**Exercise data**

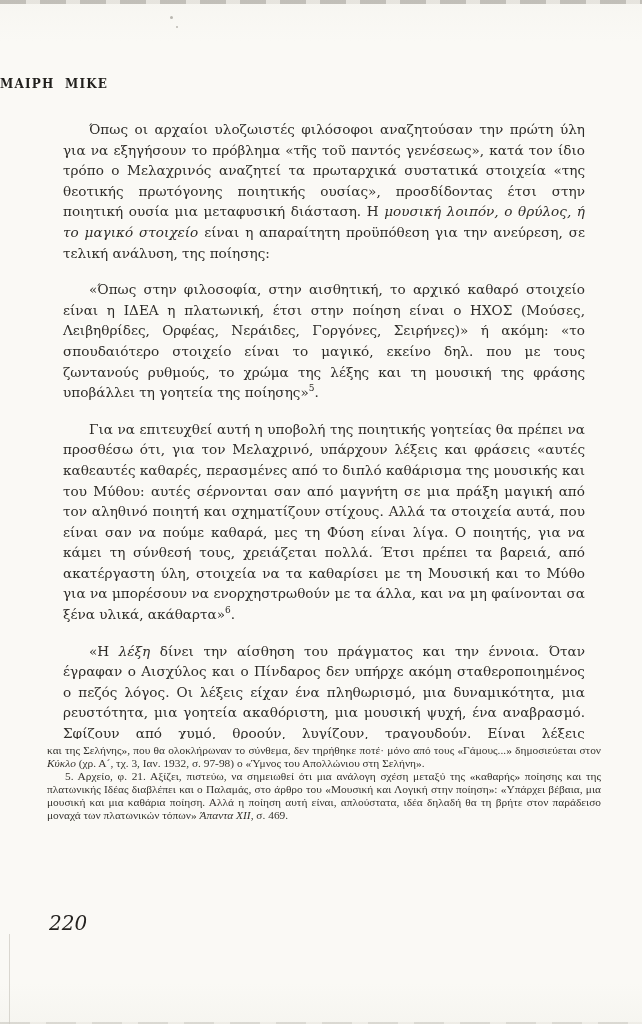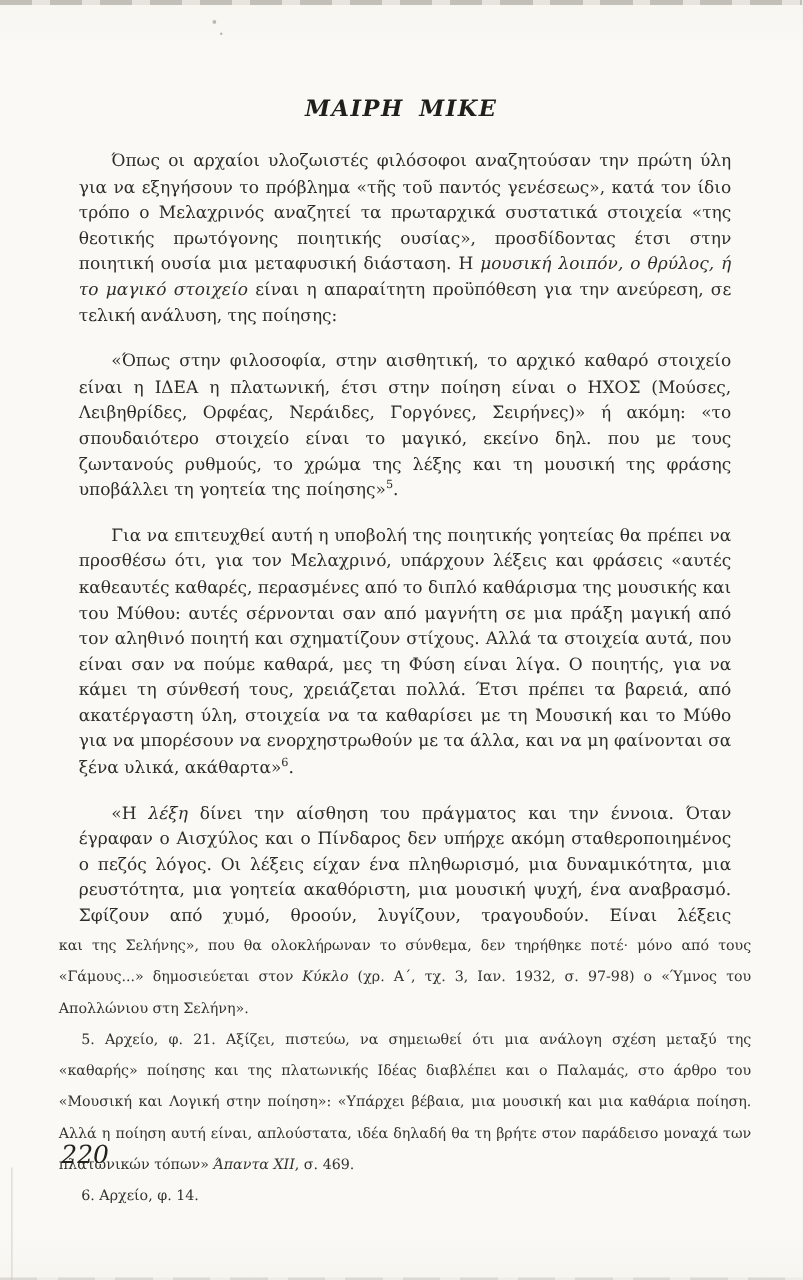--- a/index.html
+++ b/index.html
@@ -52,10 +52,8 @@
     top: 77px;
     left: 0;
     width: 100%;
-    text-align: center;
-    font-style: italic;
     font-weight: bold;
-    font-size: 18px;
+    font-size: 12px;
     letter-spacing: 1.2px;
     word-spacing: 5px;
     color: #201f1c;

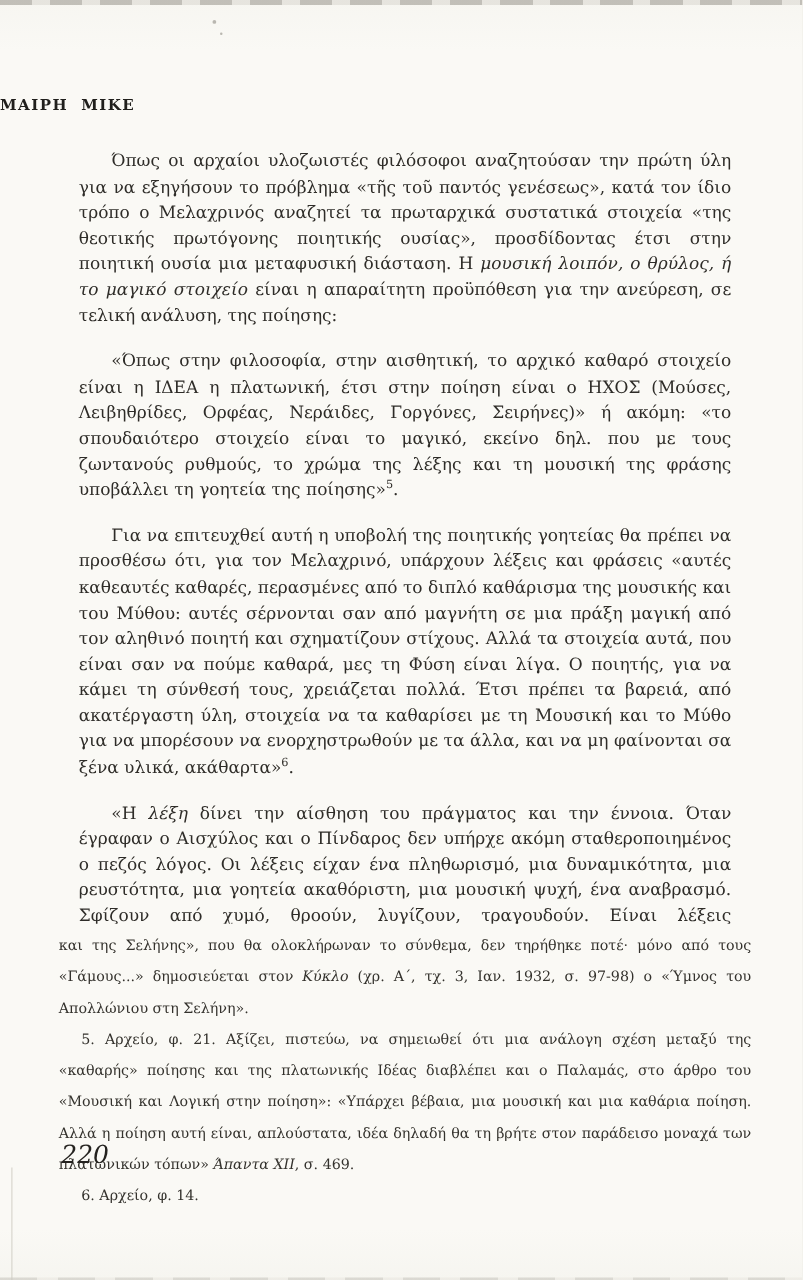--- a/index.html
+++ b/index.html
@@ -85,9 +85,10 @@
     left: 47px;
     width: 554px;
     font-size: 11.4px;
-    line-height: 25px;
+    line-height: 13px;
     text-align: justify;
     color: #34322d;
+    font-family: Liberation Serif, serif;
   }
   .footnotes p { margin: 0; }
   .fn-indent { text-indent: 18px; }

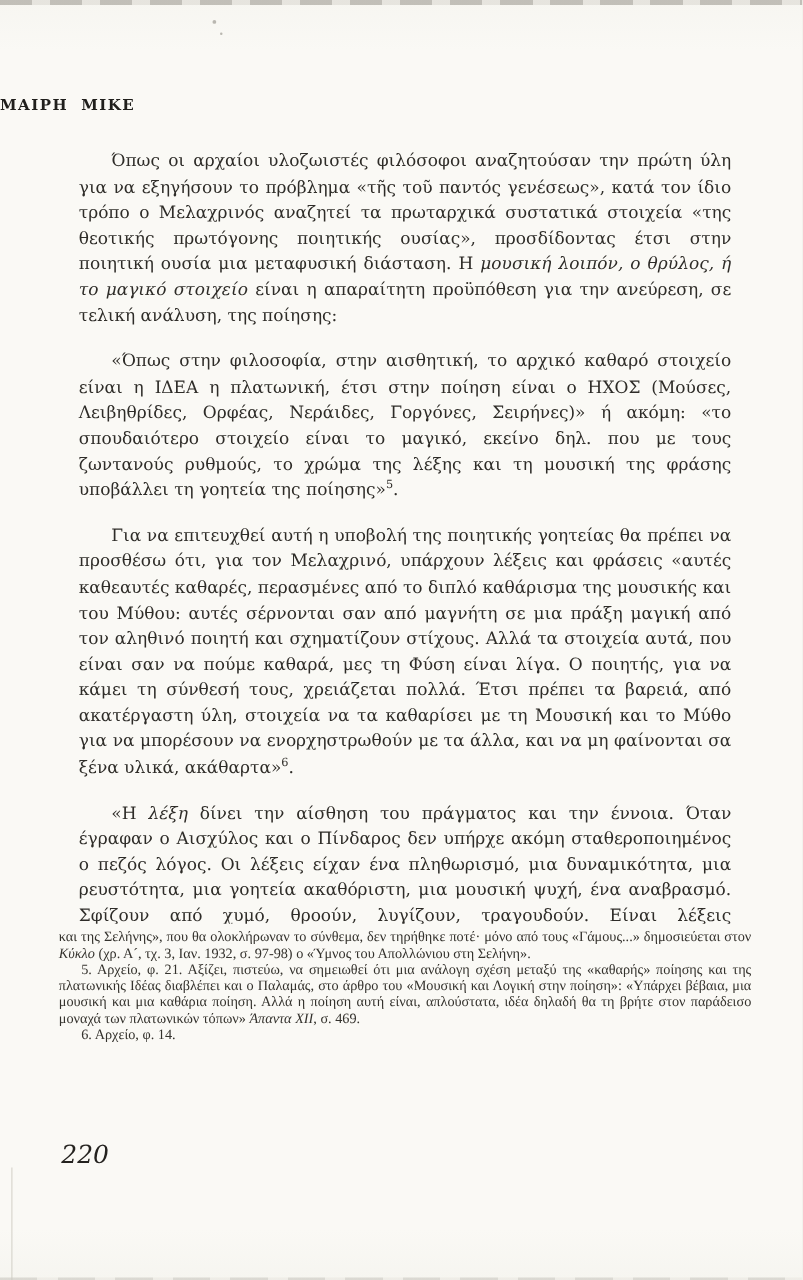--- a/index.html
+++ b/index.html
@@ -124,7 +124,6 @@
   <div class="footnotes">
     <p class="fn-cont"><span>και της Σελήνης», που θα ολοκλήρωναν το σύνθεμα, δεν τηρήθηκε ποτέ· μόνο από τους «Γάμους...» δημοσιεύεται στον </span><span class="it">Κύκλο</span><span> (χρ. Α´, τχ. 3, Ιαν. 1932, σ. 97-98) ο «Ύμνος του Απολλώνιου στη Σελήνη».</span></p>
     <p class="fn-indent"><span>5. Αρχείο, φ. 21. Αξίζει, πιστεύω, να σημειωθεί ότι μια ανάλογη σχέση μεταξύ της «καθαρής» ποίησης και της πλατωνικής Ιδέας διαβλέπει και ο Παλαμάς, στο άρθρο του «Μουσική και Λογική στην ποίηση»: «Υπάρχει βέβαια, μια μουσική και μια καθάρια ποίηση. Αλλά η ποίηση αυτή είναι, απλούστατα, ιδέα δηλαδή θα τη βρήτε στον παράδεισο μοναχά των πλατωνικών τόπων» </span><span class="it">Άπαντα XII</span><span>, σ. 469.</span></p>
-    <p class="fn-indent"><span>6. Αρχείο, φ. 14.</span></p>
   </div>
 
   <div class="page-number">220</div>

**Work item**
To complete this exercise, transcribe exactly the lines above from the one that holds "-52,10 +52,8 @@" through the one that holds "-85,9 +85,10 @@". Pictures stay out.

**Solution to the problem**
@@ -52,10 +52,8 @@
     top: 77px;
     left: 0;
     width: 100%;
-    text-align: center;
-    font-style: italic;
     font-weight: bold;
-    font-size: 18px;
+    font-size: 12px;
     letter-spacing: 1.2px;
     word-spacing: 5px;
     color: #201f1c;

--- a/index.html
+++ b/index.html
@@ -85,9 +85,10 @@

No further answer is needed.